Cadillac has had way too many misfires of late, and the list is long. They're trying to figure out who they are in a market that keeps changing. The big but agile CT6 sedan is going away because it can't seem to pull buyers away from the Germans, while the CT5 sedan and the XT6 SUV have received tepid reviews, at best. Could an electric crossover turn the tide for the brand? Well, we can now see the Lyriq crossover EV in the flesh, and it's pretty damned close to the real production deal.
While it evokes Cadillac styling cues, it moves in a more adventurous direction. More on that later. The most important aspect is the fact that it's the brand's first EV, and its importance cannot be overstated. In a world where Tesla is kicking everyone else in the teeth, Cadillac not only has to overcome its "also-ran" status in the luxury car world, it has to convince everyone it can build a bonafide electric vehicle that's efficient, as well as desirable.
Range, Range, Range
The Lyriq is no joke when it comes to efficiency, and Cadillac knows it had to be a contender. Keep in mind that the Tesla Model X Long Range gets a whopping 351 miles on a single charge, and the less expensive Model Y gets 316 miles of range.
The Lyriq is aiming for 300 miles, which is more than respectable. It will be rear-wheel drive biased and come in two formats, rear-wheel drive and performance all-wheel drive. They Lyriq makes use of GM’s new Ultium modular battery technology that's capable of more than 150-kilowatt DC fast charging, with a Level 2 charging rate of up to 19 kW. While the Lyriq might not be at the top of the heap in terms of range, it should easily dispel any concerns about its ability to go for days without charging.
It's Got the Looks, Too
While it's not a copy of the rendering we showed you earlier in the year, it does bear strong similarities. The multi-surface front fascia shows a complex but attractive solid "grille" that looks like it was crafted from carbon fiber. There are multiple points of illumination in the grille, and apparently the Caddy logo is animated upon startup. There are also the same large openings on the lower fascia, and the handsomely creased hood leads to a steeply raked windshield and a sporty greenhouse.
The back end is even more interesting and not what we saw in the rendering. First of all, there are verticle taillights with ported openings, and then there's hockey stick-shaped lighting element just behind the C-pillar. There are even horizontal strips of red LEDs under the rear glass. The body has a single crease in line with the flush door handles, as well as a pronounced contour that emphasizes the fenders. The whole body looks sleek, and the wheelbase is quite long.
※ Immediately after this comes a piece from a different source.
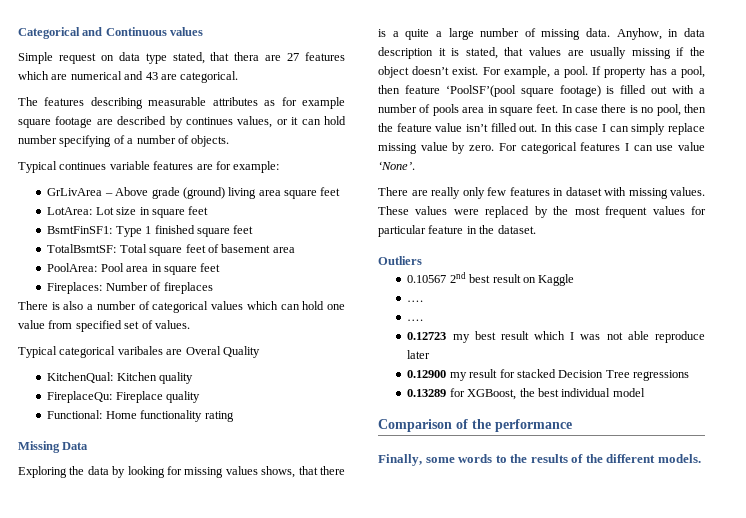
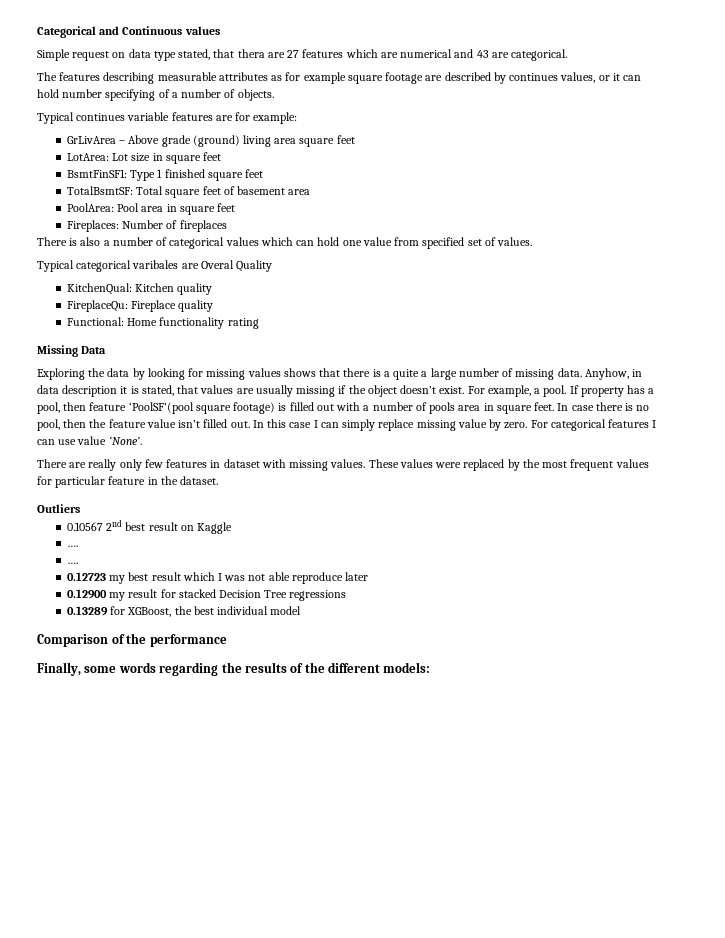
- Exploring the data by looking for missing values shows, that there is a quite a large number of missing data.
+ Exploring the data by looking for missing values shows that there is a quite a large number of missing data.
- Finally, some words to the results of the different models.
+ Finally, some words regarding the results of the different models:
Is That a Big Screen, or are You Happy to See Me?
The interior is a techie's delight. The design of the interior also seems more cohesive than Caddys of late. The first thing you notice is the huge 33-inch high-resolution, 3-billion color digital driver display and infotainment screen. It's the largest one we've ever seen. There's also a dual-plane augmented reality head-up display that's the first of its kind in a car. It can provide speed on one plane and navigation directions on the one behind it. That's mighty fancy.
Other interior features include an illuminated steering wheel crest, backlit wood/aluminum door panels, and a sexy cantilevered armrest that floats just shy of the center console. You'll find knurled aluminum controls for drive modes, infotainment, and driver safety features. If you think it copies the Volvo XC90, you're not wrong.
Nifty tech includes Caddy's much-praised Super Cruise advanced driver assistance system that's semi-autonomous. The Lyriq will most certainly get the next-generation software and hardware that should make it even easier in frustrating traffic and long drives. It may also receive remote parking, as well as other OTA updates as the team develops the vehicle.
The vehicle you see here is about 80-85% of what you'll see in the production version. The Lyriq won't be ready for launch for another two years, so there's a fair amount of waiting. That could prove problematic for the brand that's been struggling for some time. No doubt, other crossover EVs will jump into the fray, and what's impressive now might not be in 2022 when the Lyriq goes on sale.